■ To do:
All records must be quoted exactly. Omit the pictures.

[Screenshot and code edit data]
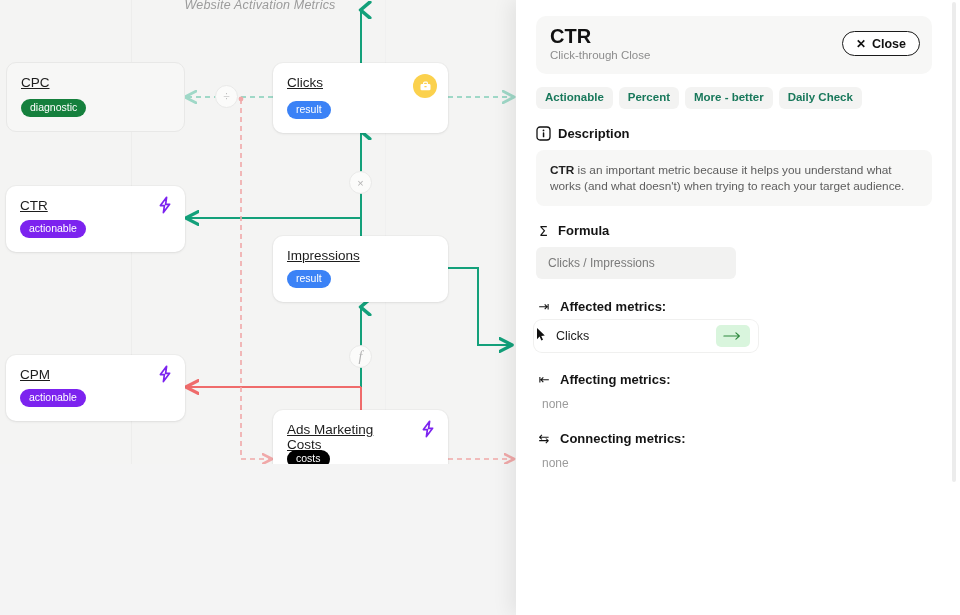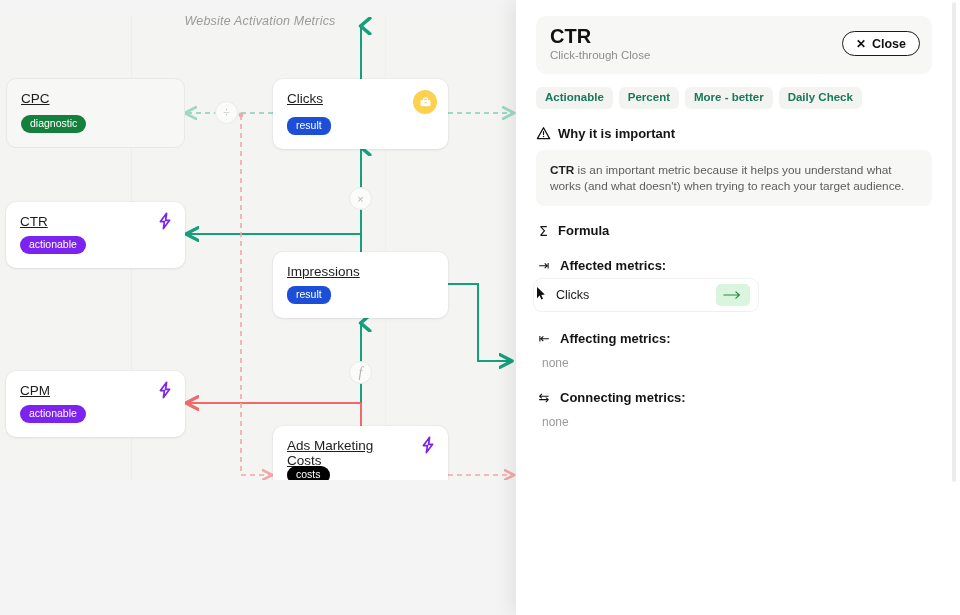"Website Activation Metrics" #canvas { top: 16px -> 0 }
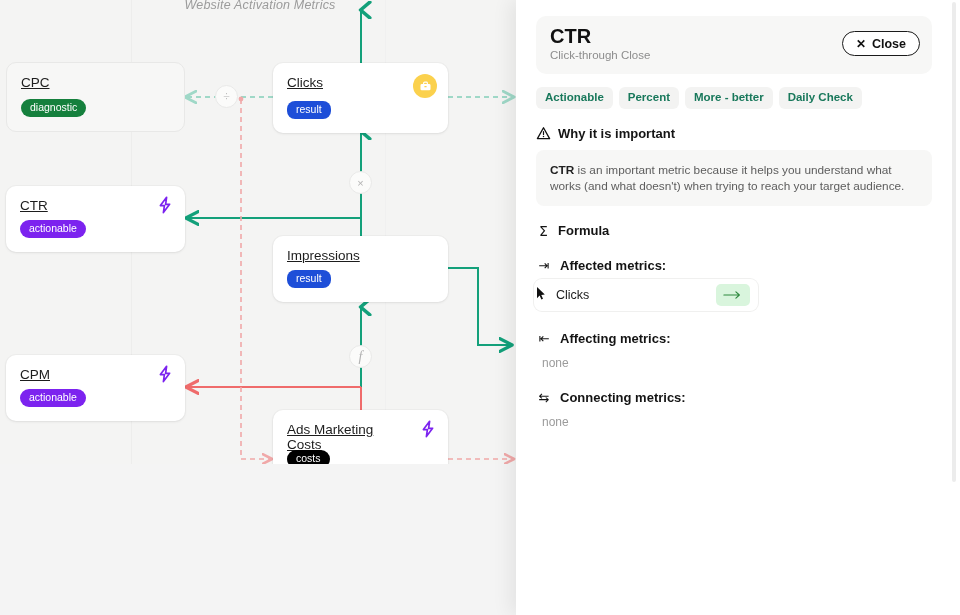"result" .badge.result { background: #1d4ed8 -> #3b82f6; border-radius: 8px -> none }
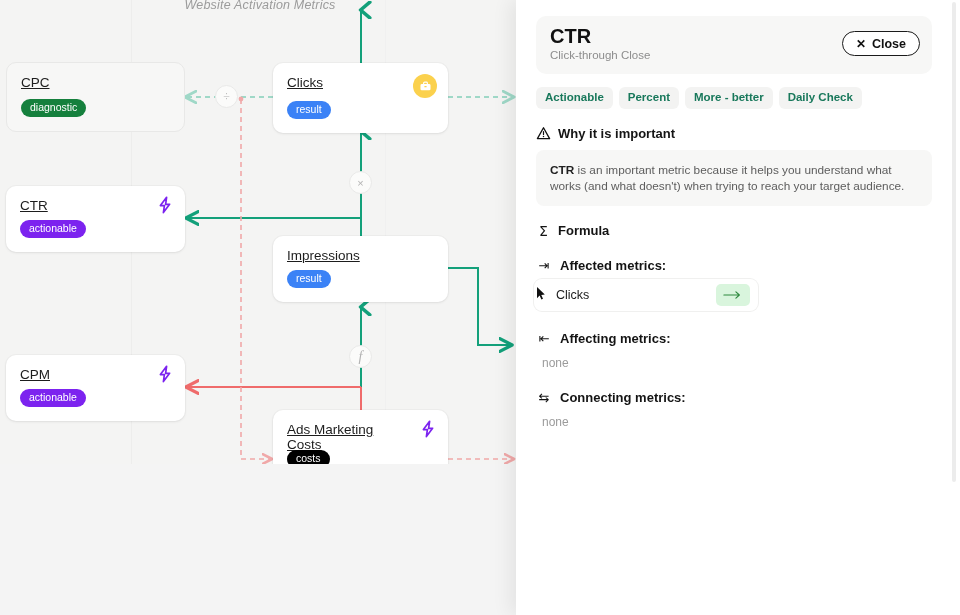"Description" div.sec-head { html: none -> <div> <span> <svg> <rect></rect> <circle></circle> <rect></rect> </svg> </span> <span>Description</span> </div> }
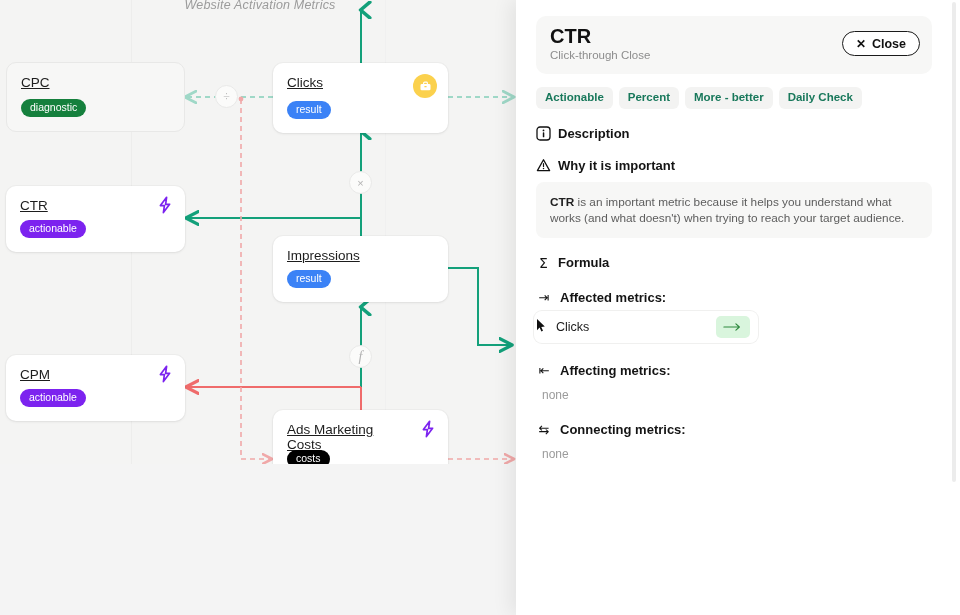"Why it is important" div.sec-head { html: <div> <span> <svg> <path></path> <rect></rect> <circle></circle> </svg> </span> <span>Why it is important</span> </div> -> none }
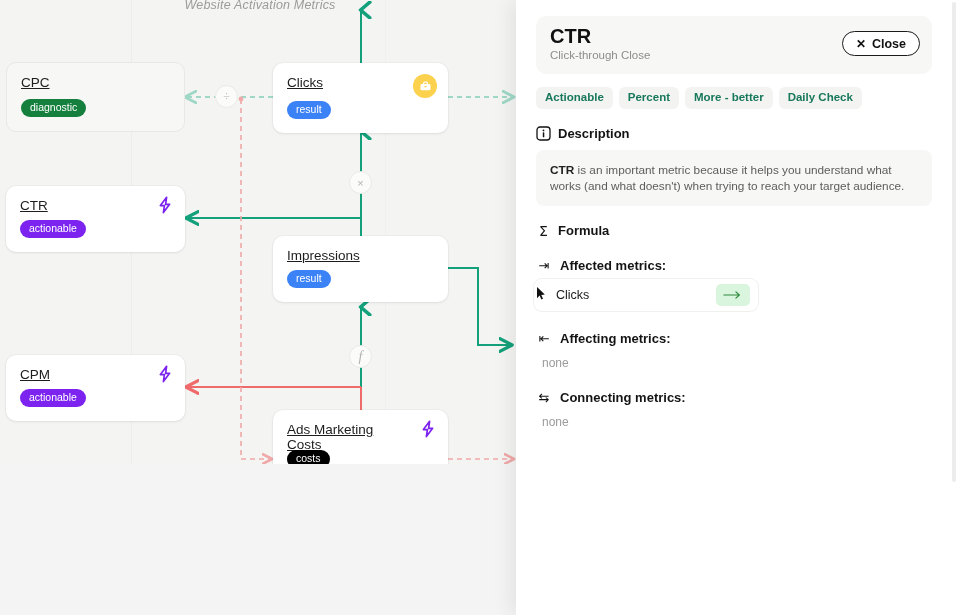"Clicks / Impressions" div.formula-box { html: none -> <div>Clicks / Impressions</div> }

■ Your solution:
"Website Activation Metrics" #canvas { top: 16px -> 0 }
"result" .badge.result { background: #1d4ed8 -> #3b82f6; border-radius: 8px -> none }
"Description" div.sec-head { html: none -> <div> <span> <svg> <rect></rect> <circle></circle> <rect></rect> </svg> </span> <span>Description</span> </div> }
"Why it is important" div.sec-head { html: <div> <span> <svg> <path></path> <rect></rect> <circle></circle> </svg> </span> <span>Why it is important</span> </div> -> none }
"Clicks / Impressions" div.formula-box { html: none -> <div>Clicks / Impressions</div> }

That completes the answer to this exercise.